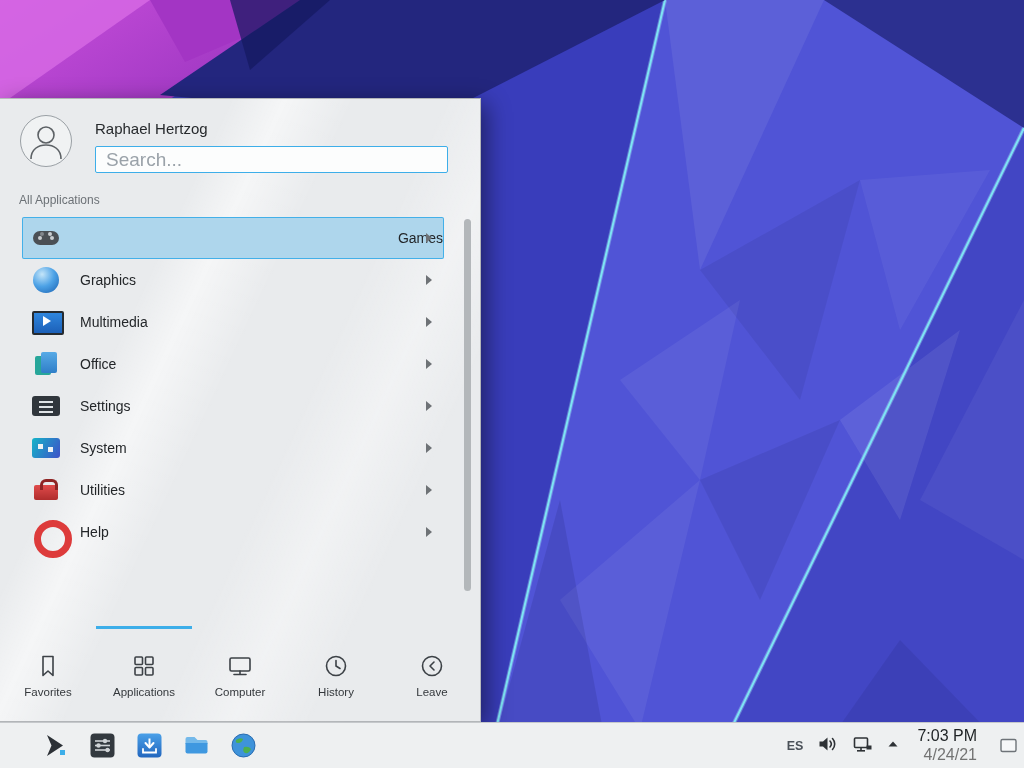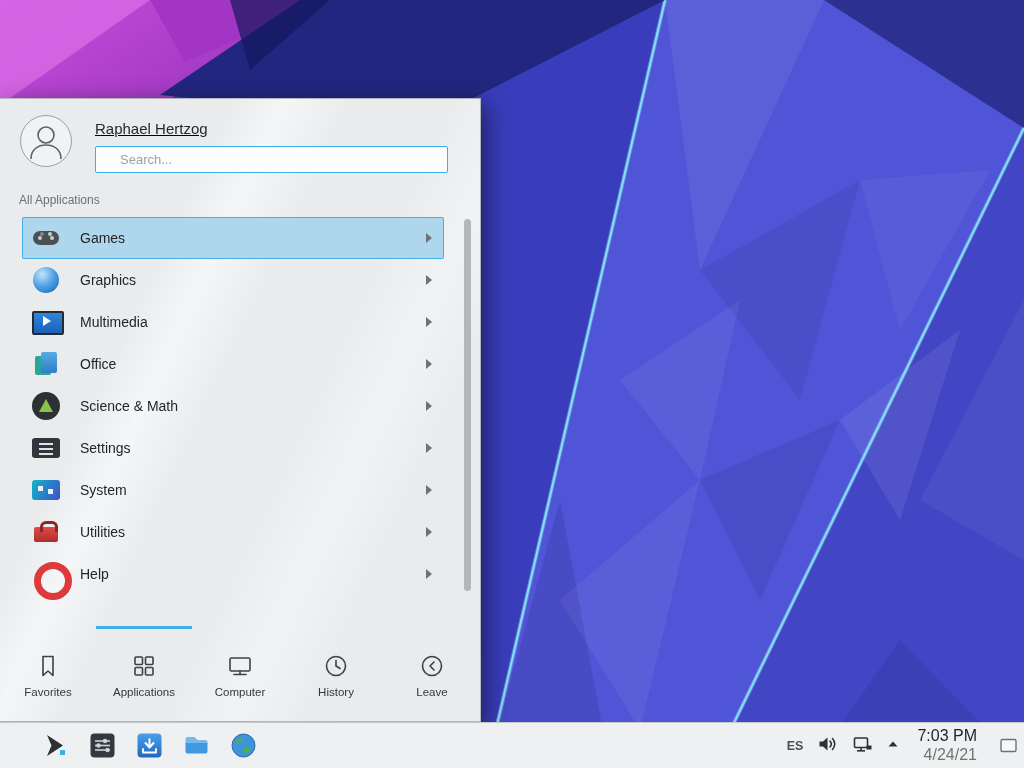--- a/index.html
+++ b/index.html
@@ -20,44 +20,44 @@
       linear-gradient(115deg, rgba(255,255,255,0) 30%, rgba(255,255,255,.55) 37%, rgba(255,255,255,0) 46%),
       linear-gradient(115deg, rgba(255,255,255,0) 58%, rgba(255,255,255,.38) 68%, rgba(255,255,255,0) 78%),
       #e9ebed;
     border:1px solid rgba(110,115,120,.45);
     border-left:none;
     box-shadow: 6px 6px 22px rgba(0,0,0,.45);
     z-index:5;
     display:flex; flex-direction:column;
   }
 
-  .ko-header { display:flex; align-items:flex-start; padding:16px 32px 10px 20px; height:90px; flex:0 0 auto;text-decoration:underline; }
+  .ko-header { display:flex; align-items:flex-start; padding:16px 32px 10px 20px; height:90px; flex:0 0 auto; }
   .avatar {
     width:52px; height:52px; border-radius:50%; flex:0 0 52px;
     border:1px solid #9aa0a5; background:rgba(255,255,255,.35);
     display:flex; align-items:center; justify-content:center;
   }
   .ko-head-right { flex:1; margin-left:23px; }
   .user-name { font-size:15px; color:#26292c; margin-top:5px; margin-bottom:9px; }
   .search-input {
     width:100%; height:27px; border:1px solid #3daee9; border-radius:2px;
-    background:#fcfdfd; font-size:13px; color:#31363b; padding:0 24px;
+    background:#fcfdfd; font-size:19px; color:#31363b; padding:0 10px;
     outline:none; font-family:inherit;
   }
   .search-input::placeholder { color:#9aa2a9; }
 
   .section-label { font-size:12px; color:#6c7176; padding:4px 0 6px 19px; flex:0 0 auto; }
 
   .cat-list { position:relative; flex:1 1 auto; overflow:hidden; padding-top:4px; }
   .row {
     height:42px; margin:0 36px 0 22px; display:flex; align-items:center;
     border:1px solid transparent; border-radius:2px; position:relative;
     cursor:default;
   }
-  .row.selected { background:#aed6ec; border-color:rgba(61,174,233,.95); }
+  .row.selected { background:#aed6ec; border-color:rgba(61,174,233,.95);justify-content:space-between; }
   .clabel { font-size:14px; color:#232629; margin-left:18px; }
   .arrow {
     position:absolute; right:11px; top:50%; margin-top:-5px;
     width:0; height:0; border-left:6px solid #6e7276;
     border-top:5px solid transparent; border-bottom:5px solid transparent;
   }
   .scrollbar {
     position:absolute; right:9px; top:6px; width:7px; height:372px;
     background:#b3b7ba; border-radius:3.5px;
   }
@@ -219,25 +219,20 @@
       <span class="clabel">Multimedia</span>
       <span class="arrow"></span>
     </div>
 
     <div class="row">
       <span class="cic ic-office"></span>
       <span class="clabel">Office</span>
       <span class="arrow"></span>
     </div>
 
-    <div class="row">
-      <span class="cic ic-science"></span>
-      <span class="clabel">Science &amp; Math</span>
-      <span class="arrow"></span>
-    </div>
 
     <div class="row">
       <span class="cic ic-settings"></span>
       <span class="clabel">Settings</span>
       <span class="arrow"></span>
     </div>
 
     <div class="row">
       <span class="cic ic-system"></span>
       <span class="clabel">System</span>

:::::

> **To do**
Lines from the records above that hold "right" are the ones to list.

> **Response for this exercise**
   .ko-head-right { flex:1; margin-left:23px; }
     position:absolute; right:11px; top:50%; margin-top:-5px;
     position:absolute; right:9px; top:6px; width:7px; height:372px;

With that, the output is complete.